Rethinking the Nexus between History & Scientific Knowledge: Speaking Truth to ‘Power’ and the People of Nigeria

HNSON Sesan Michael

Abstract


It is evident that the global village is highly characterized with scientific innovations such as breakthroughs in automobile, space travels, medicine, nuclear weapons, inter-ballistic missiles, television, ipads, ipods, palm tops, proliferation of the Social Media network (Facebook, Twitter, etc) and a host of others. Arguably, this innovativeness seems not to have direct interconnectedness with history. To put it more aptly, these scientific products are invariably not the products of the practitioners of history. Consequently, in Nigeria, this had affected the way the generality of the people view history as a discipline. Not surprisingly, admission into the departments of history had been nose-diving, despite concerted efforts to make the discipline more attractive to proposed undergraduates.
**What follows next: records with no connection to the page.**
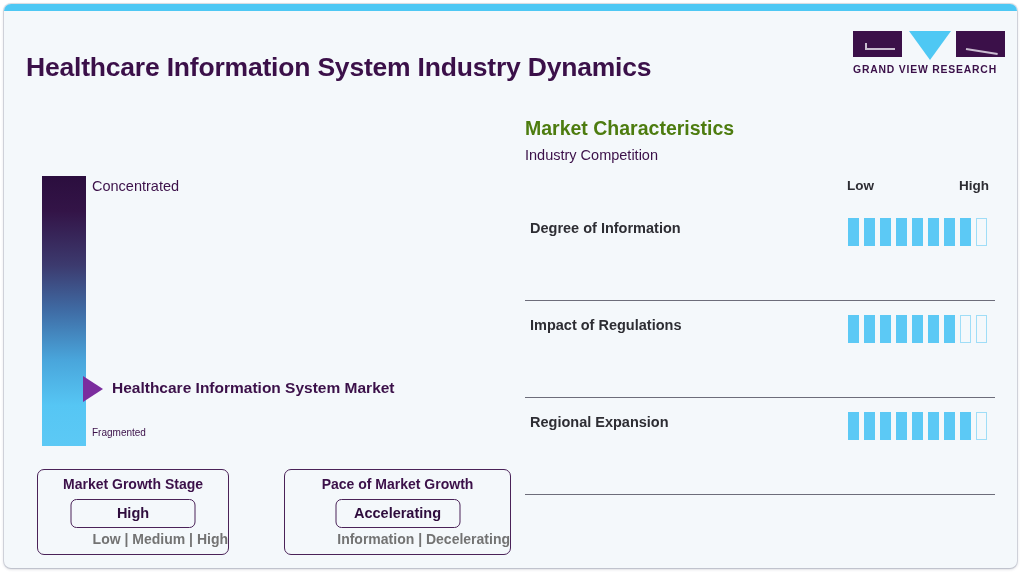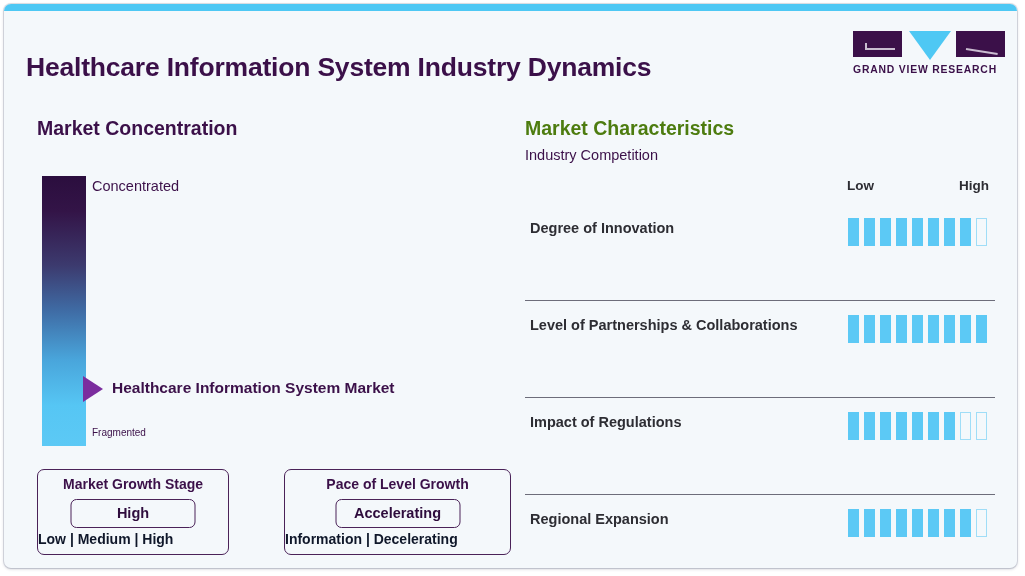--- a/index.html
+++ b/index.html
@@ -198,24 +198,24 @@
     font-weight: bold;
     color: #2e0c3d;
     background: #f4f8fb;
   }
   #growth-stage-value { width: 125px; }
   #growth-pace-value  { width: 125px; }
   .stat-scale {
     position: absolute;
     bottom: 7px;
     left: 0; right: 0;
-    text-align: left;
+    text-align: right;
     font-size: 14px;
     font-weight: bold;
-    color: #0f172a;
+    color: #737373;
   }
 
   
   #characteristics-heading {
     position: absolute;
     left: 521px;
     top: 113px;
     font-size: 19.5px;
     font-weight: bold;
     color: #4d7c0f;
@@ -299,71 +299,56 @@
       <div class="logo-box" id="logo-box-left"></div>
       <div class="logo-slash" id="logo-slash-left"></div>
       <div class="logo-slash" id="logo-slash-left-tick"></div>
       <div id="logo-triangle"></div>
       <div class="logo-box" id="logo-box-right"></div>
       <div class="logo-slash" id="logo-slash-right"></div>
     </div>
     <div id="logo-wordmark">GRAND VIEW RESEARCH</div>
   </div>
 
-  <div id="concentration-heading">Market Concentration</div>
   <div id="gradient-bar"></div>
   <div id="label-concentrated">Concentrated</div>
   <div id="label-fragmented">Fragmented</div>
   <div id="market-marker"></div>
   <div id="market-marker-label">Healthcare Information System Market</div>
 
   <div class="stat-box" id="growth-stage-box">
     <div class="stat-title">Market Growth Stage</div>
     <div class="stat-value-pill" id="growth-stage-value">High</div>
     <div class="stat-scale">Low | Medium | High</div>
   </div>
 
   <div class="stat-box" id="growth-pace-box">
-    <div class="stat-title">Pace of Level Growth</div>
+    <div class="stat-title">Pace of Market Growth</div>
     <div class="stat-value-pill" id="growth-pace-value">Accelerating</div>
     <div class="stat-scale">Information | Decelerating</div>
   </div>
 
   <div id="characteristics-heading">Market Characteristics</div>
   <div id="characteristics-sub">Industry Competition</div>
   <div id="scale-low">Low</div>
   <div id="scale-high">High</div>
 
   <div id="char-rows">
       <div class="char-row">
-        <div class="char-label">Degree of Innovation</div>
+        <div class="char-label">Degree of Information</div>
         <div class="char-meter">
           <div class="meter-seg filled"></div>
           <div class="meter-seg filled"></div>
           <div class="meter-seg filled"></div>
           <div class="meter-seg filled"></div>
           <div class="meter-seg filled"></div>
           <div class="meter-seg filled"></div>
           <div class="meter-seg filled"></div>
           <div class="meter-seg filled"></div>
           <div class="meter-seg empty"></div>
-        </div>
-      </div>
-      <div class="char-row">
-        <div class="char-label">Level of Partnerships &amp; Collaborations</div>
-        <div class="char-meter">
-          <div class="meter-seg filled"></div>
-          <div class="meter-seg filled"></div>
-          <div class="meter-seg filled"></div>
-          <div class="meter-seg filled"></div>
-          <div class="meter-seg filled"></div>
-          <div class="meter-seg filled"></div>
-          <div class="meter-seg filled"></div>
-          <div class="meter-seg filled"></div>
-          <div class="meter-seg filled"></div>
         </div>
       </div>
       <div class="char-row">
         <div class="char-label">Impact of Regulations</div>
         <div class="char-meter">
           <div class="meter-seg filled"></div>
           <div class="meter-seg filled"></div>
           <div class="meter-seg filled"></div>
           <div class="meter-seg filled"></div>
           <div class="meter-seg filled"></div>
Evidently, calculated apathy and inferior complex have been built around the discipline. Thus, the fortune of history as a discipline is declining and its survival is being endangered. Reportedly, some educational policy makers in Nigeria have suggested scraping history as a subject in the Nigerian secondary schools and subsequently, this had watered down historical scholarship at the tertiary level. The argument is that, Nigeria as a developing nation, must embrace technical and technological courses if it must attain development. Plausibly, this argument is not tenable.

Fundamentally, this paper attempts a censorious look into the interconnectedness between History and Science. The position of this paper is that history is scientific in nature; hence it contributes to scientific knowledge. Therefore, history, as well as other courses in humanities must not be neglected. In fact, if Nigeria, and other African countries want to trace their paths to technological breakthroughs and innovation, history is one of the disciplines that must be taken critically both by the people and the governments.